• [Supplied material]:
----

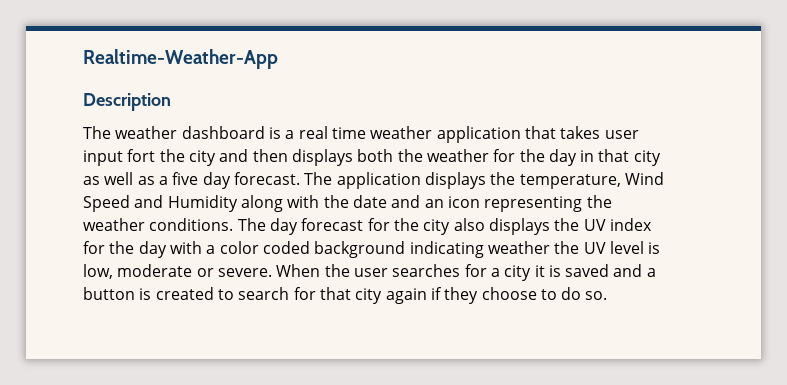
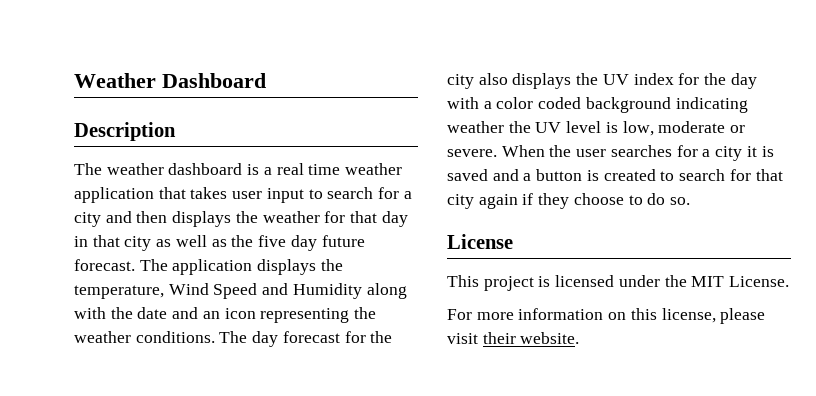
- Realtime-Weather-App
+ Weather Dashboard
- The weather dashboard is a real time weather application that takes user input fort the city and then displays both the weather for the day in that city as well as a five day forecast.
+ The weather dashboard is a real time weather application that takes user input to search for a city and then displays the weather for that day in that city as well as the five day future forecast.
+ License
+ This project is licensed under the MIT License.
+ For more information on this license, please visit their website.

----

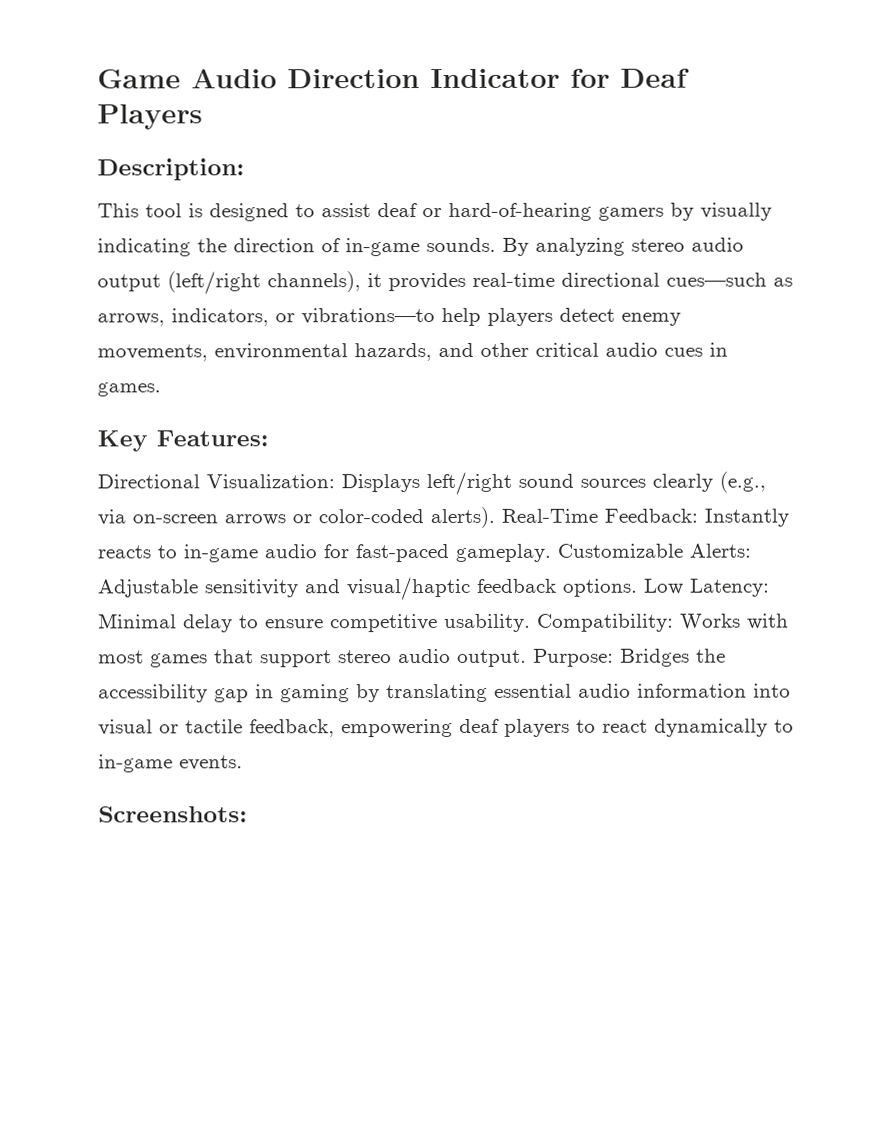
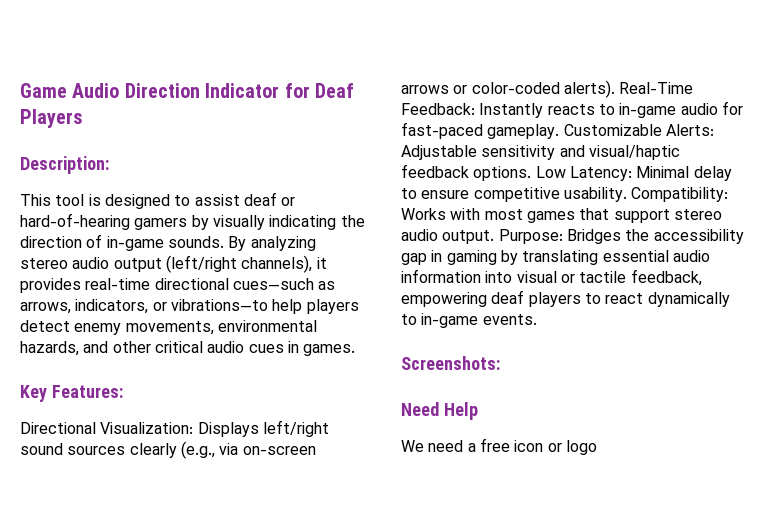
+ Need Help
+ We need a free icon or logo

----

• [About this exercise]: Your answer must consist solely of the lines above between the line holding "the MIT License." and the line holding "visit their website.", inclusive, copied exactly.

• [Output for this task]:
+ This project is licensed under the MIT License.
+ For more information on this license, please visit their website.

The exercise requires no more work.